**WHAT IS REQUIRED**
I'd like the listing below copied exactly, with the images left out.

**TASK MATERIAL**
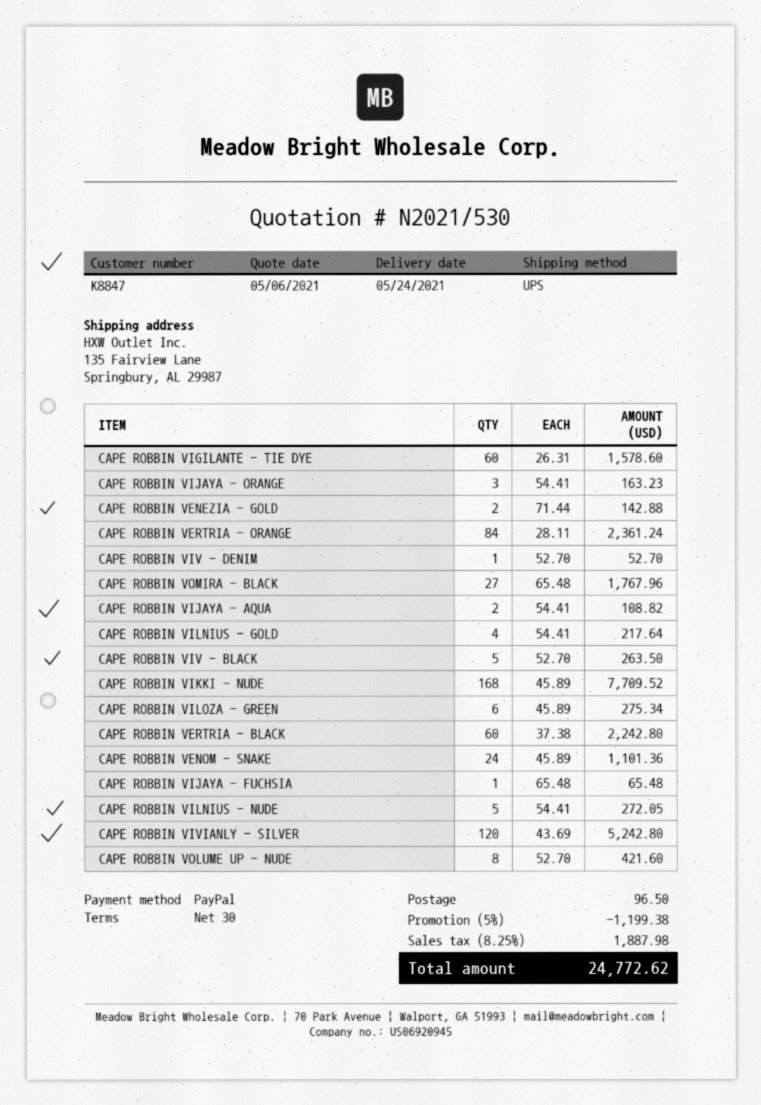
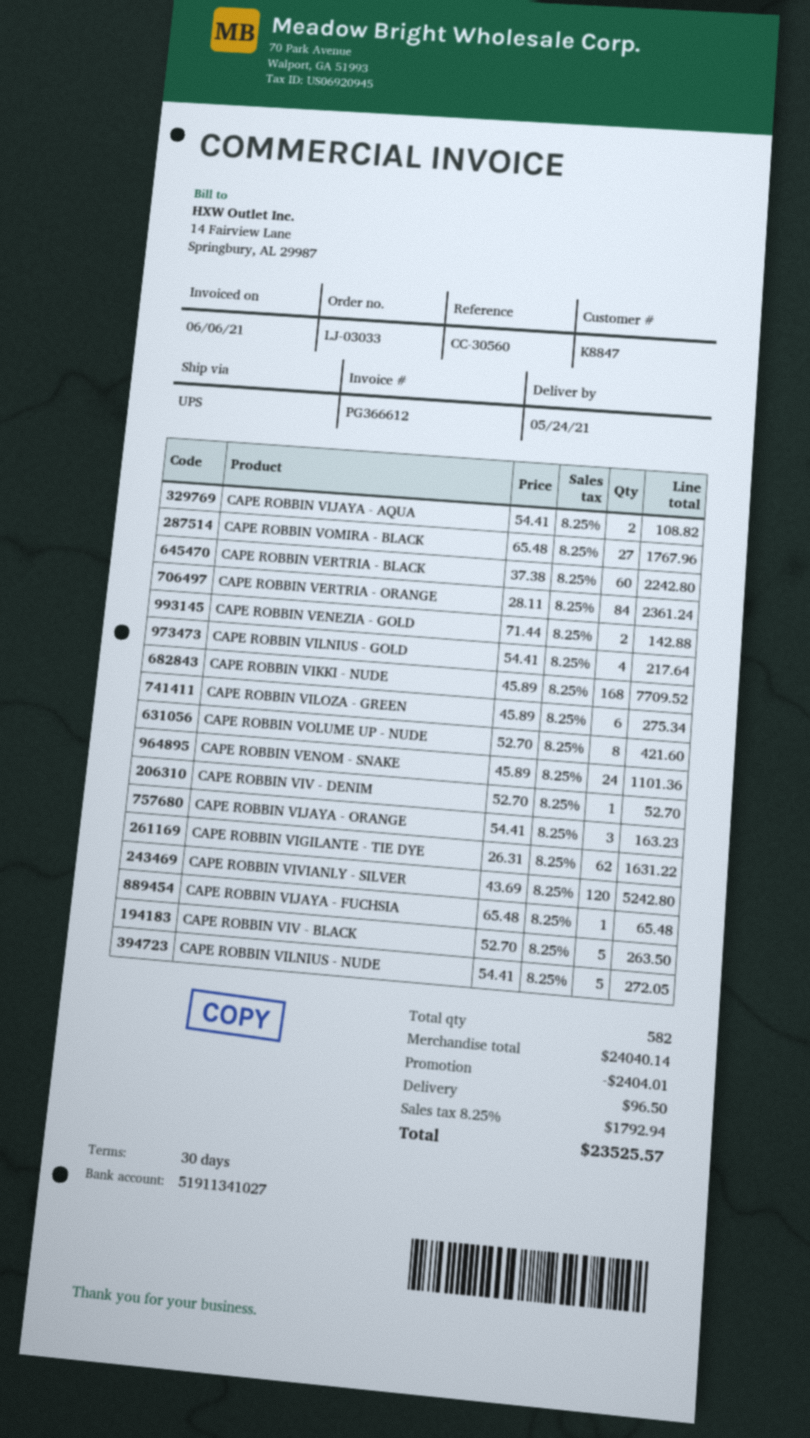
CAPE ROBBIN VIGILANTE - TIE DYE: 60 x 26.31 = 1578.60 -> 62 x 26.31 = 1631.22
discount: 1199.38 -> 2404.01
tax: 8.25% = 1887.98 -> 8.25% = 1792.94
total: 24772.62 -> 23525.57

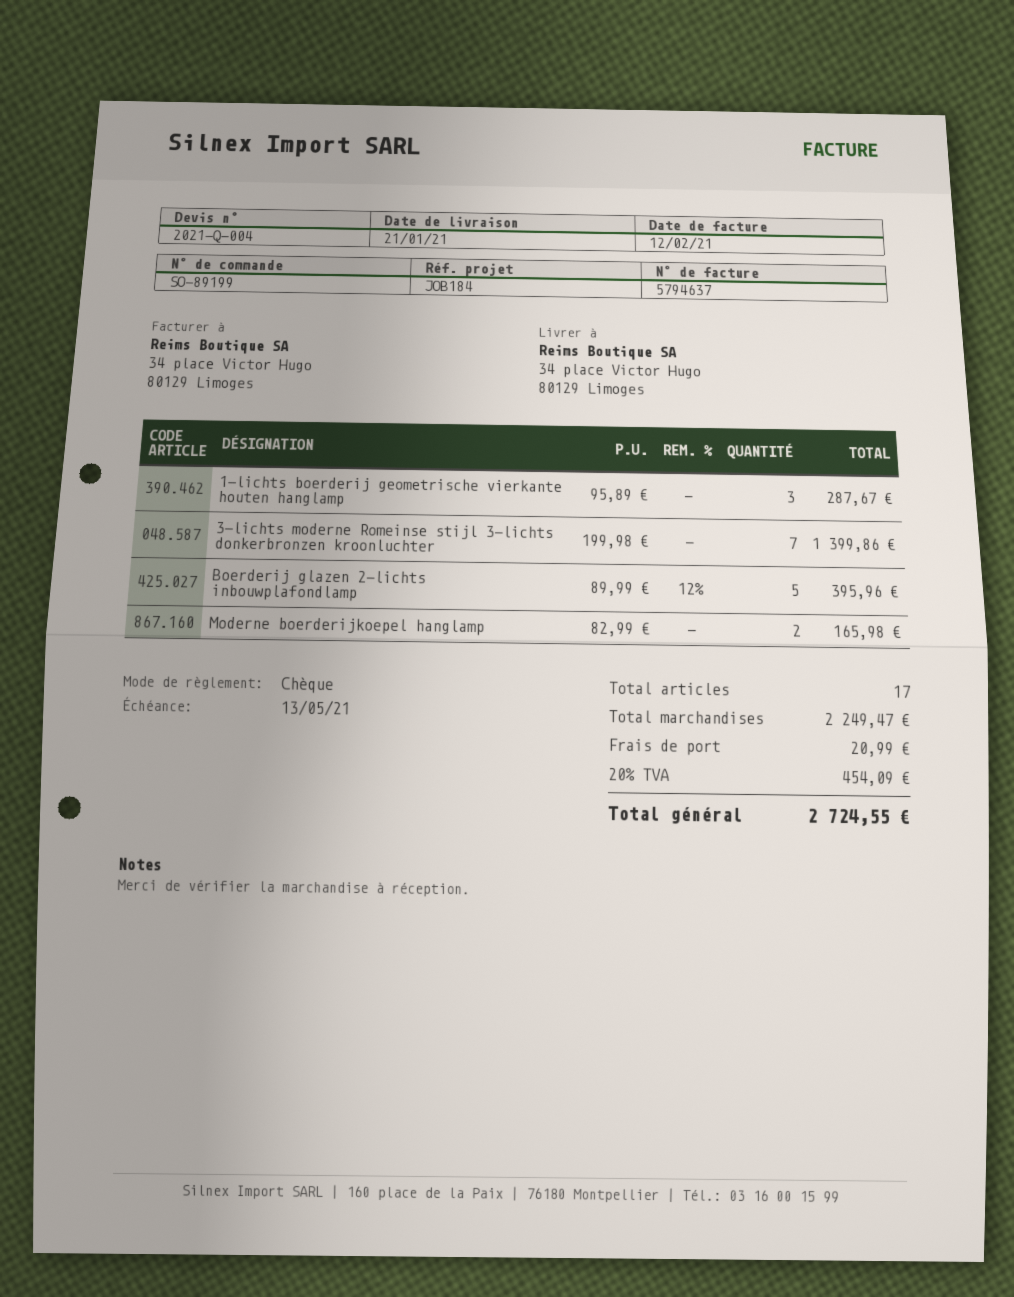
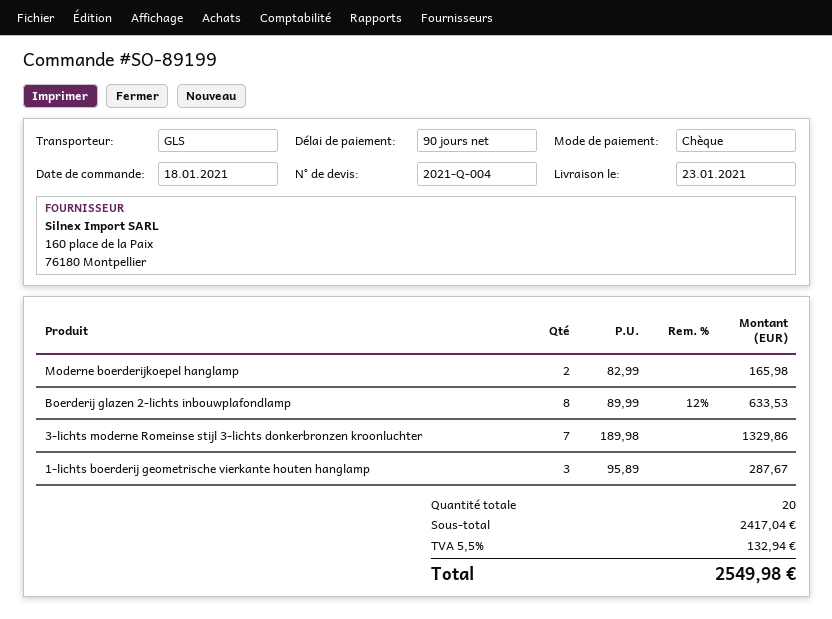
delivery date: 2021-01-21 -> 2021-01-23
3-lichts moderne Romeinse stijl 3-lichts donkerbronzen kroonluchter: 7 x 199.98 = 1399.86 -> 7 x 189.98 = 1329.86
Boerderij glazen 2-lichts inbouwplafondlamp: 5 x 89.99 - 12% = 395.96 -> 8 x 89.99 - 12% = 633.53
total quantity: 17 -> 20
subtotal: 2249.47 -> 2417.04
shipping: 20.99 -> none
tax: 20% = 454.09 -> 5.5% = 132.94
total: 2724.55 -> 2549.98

**ANSWER**
CAPE ROBBIN VIGILANTE - TIE DYE: 60 x 26.31 = 1578.60 -> 62 x 26.31 = 1631.22
discount: 1199.38 -> 2404.01
tax: 8.25% = 1887.98 -> 8.25% = 1792.94
total: 24772.62 -> 23525.57

delivery date: 2021-01-21 -> 2021-01-23
3-lichts moderne Romeinse stijl 3-lichts donkerbronzen kroonluchter: 7 x 199.98 = 1399.86 -> 7 x 189.98 = 1329.86
Boerderij glazen 2-lichts inbouwplafondlamp: 5 x 89.99 - 12% = 395.96 -> 8 x 89.99 - 12% = 633.53
total quantity: 17 -> 20
subtotal: 2249.47 -> 2417.04
shipping: 20.99 -> none
tax: 20% = 454.09 -> 5.5% = 132.94
total: 2724.55 -> 2549.98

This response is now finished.